Nonetheless, if we have to make a prediction then Portland believes that 2019 will see a slow ticking up of prices to around the mid $60 mark. The main reason for this is continued oil demand growth, which still looks a given however shaky the rest of the global economy looks. And on the supply side, we expect continued discipline from OPEC in curtailing production, plus there is also no getting away from the fact that new investment in conventional (ie, non-shale) oil plays has all but dried up.
Which leaves the aforementioned US shale oil, coupled with the perpetually unpredictable President Trump as the jokers in the pack – both capable of pushing oil prices any which way. Of the two, shale is probably the easier to call, because the recent fall in oil price (Q4 2018) has got the money-men in a cold sweat over the likelihood of a repeat of the 2014 bloodbath. These shale investors categorically do not want a prolonged price dip and are correspondingly tightening the credit terms offered to producers (almost all of whom are heavily in debt). This means that whilst there is the potential of shale production reaching “gung-ho” levels, for the moment it is probably off the agenda because borrowing additional money (to drill more wells) is too expensive.

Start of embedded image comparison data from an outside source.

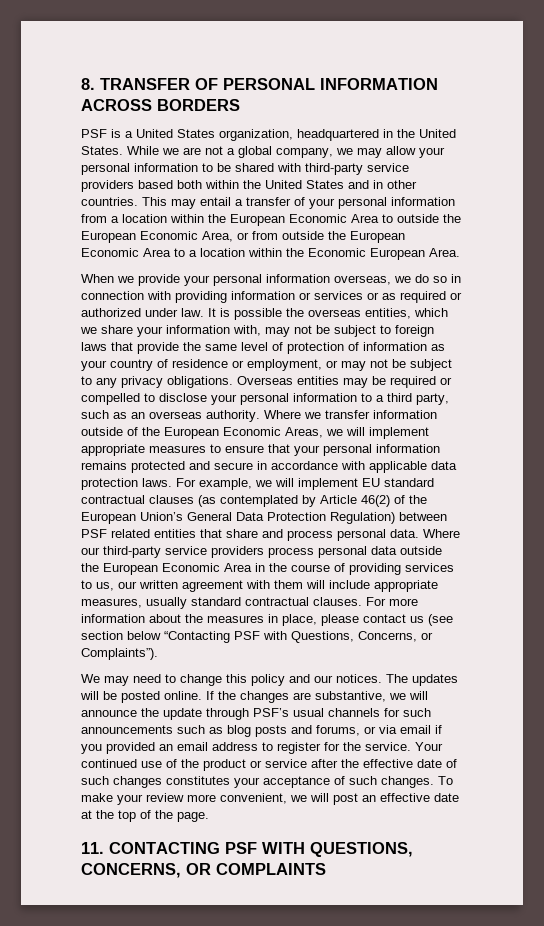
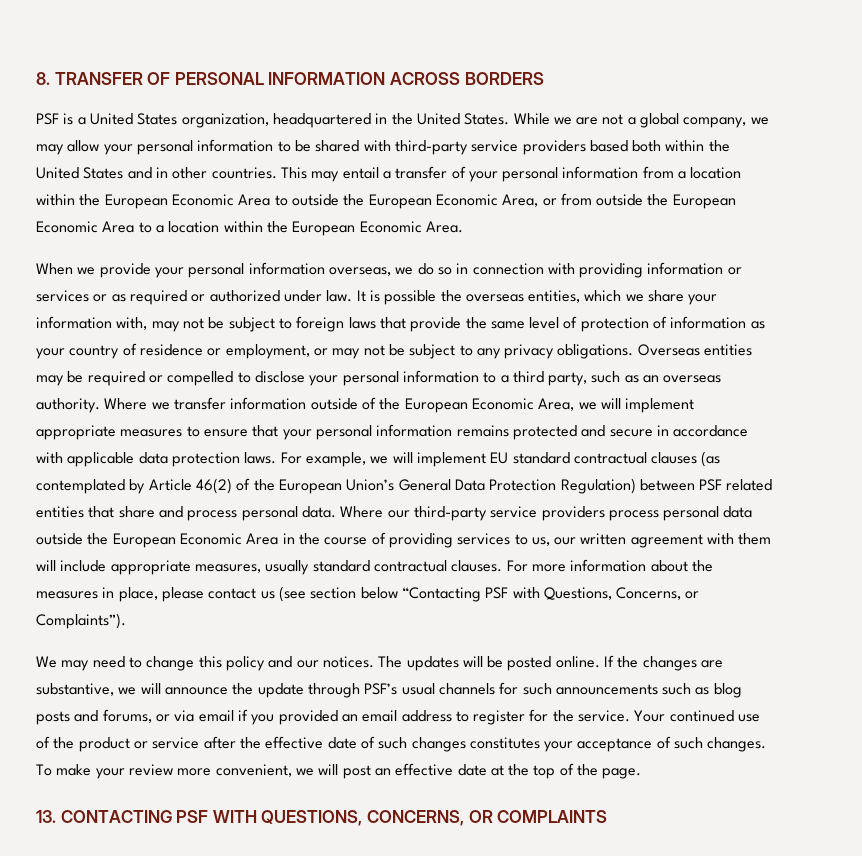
- This may entail a transfer of your personal information from a location within the European Economic Area to outside the European Economic Area, or from outside the European Economic Area to a location within the Economic European Area.
+ This may entail a transfer of your personal information from a location within the European Economic Area to outside the European Economic Area, or from outside the European Economic Area to a location within the European Economic Area.
- Where we transfer information outside of the European Economic Areas, we will implement appropriate measures to ensure that your personal information remains protected and secure in accordance with applicable data protection laws.
+ Where we transfer information outside of the European Economic Area, we will implement appropriate measures to ensure that your personal information remains protected and secure in accordance with applicable data protection laws.
- 11. CONTACTING PSF WITH QUESTIONS, CONCERNS, OR COMPLAINTS
+ 13. CONTACTING PSF WITH QUESTIONS, CONCERNS, OR COMPLAINTS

But predicting what President Trump will do is another matter entirely and his decisions continue to have a hefty impact on global oil prices. Don’t forget that it was President Trump that announced to the world in 2018 that Iranian sanctions would be re-introduced (prices up), only to then decide that erm…actually, China, India and Japan (the major buyers of Iranian crude!) would all receive exemptions (prices back down). Thus, making forecasts where Donald J Trump is concerned is tricky to say the least! Who is to say for example that in a fit of twittersteria, the 45th President declares that shale is so important to the USA that it will receive Government subsidy? Oil production would boom (which operationally it is ready to do) and prices would drop (which would please US consumers). Ditto a decision to reignite the US-China trade wars – probably a vote winner but certainly something that could easily tip the world into recession, which in turn might just curtail oil demand growth for the first time in over 10 years.
With Trump in power anything can happen, so that is the caveat for our 2019 oil price forecasts. If all things remain equal and the President spends all his time arguing over “The Wall”, rather than focussing on foreign policy or energy programmes, then we bet on $65-$75 (per barrel) before $45-$55. And if that turns out to be wrong, we’ll blame the President!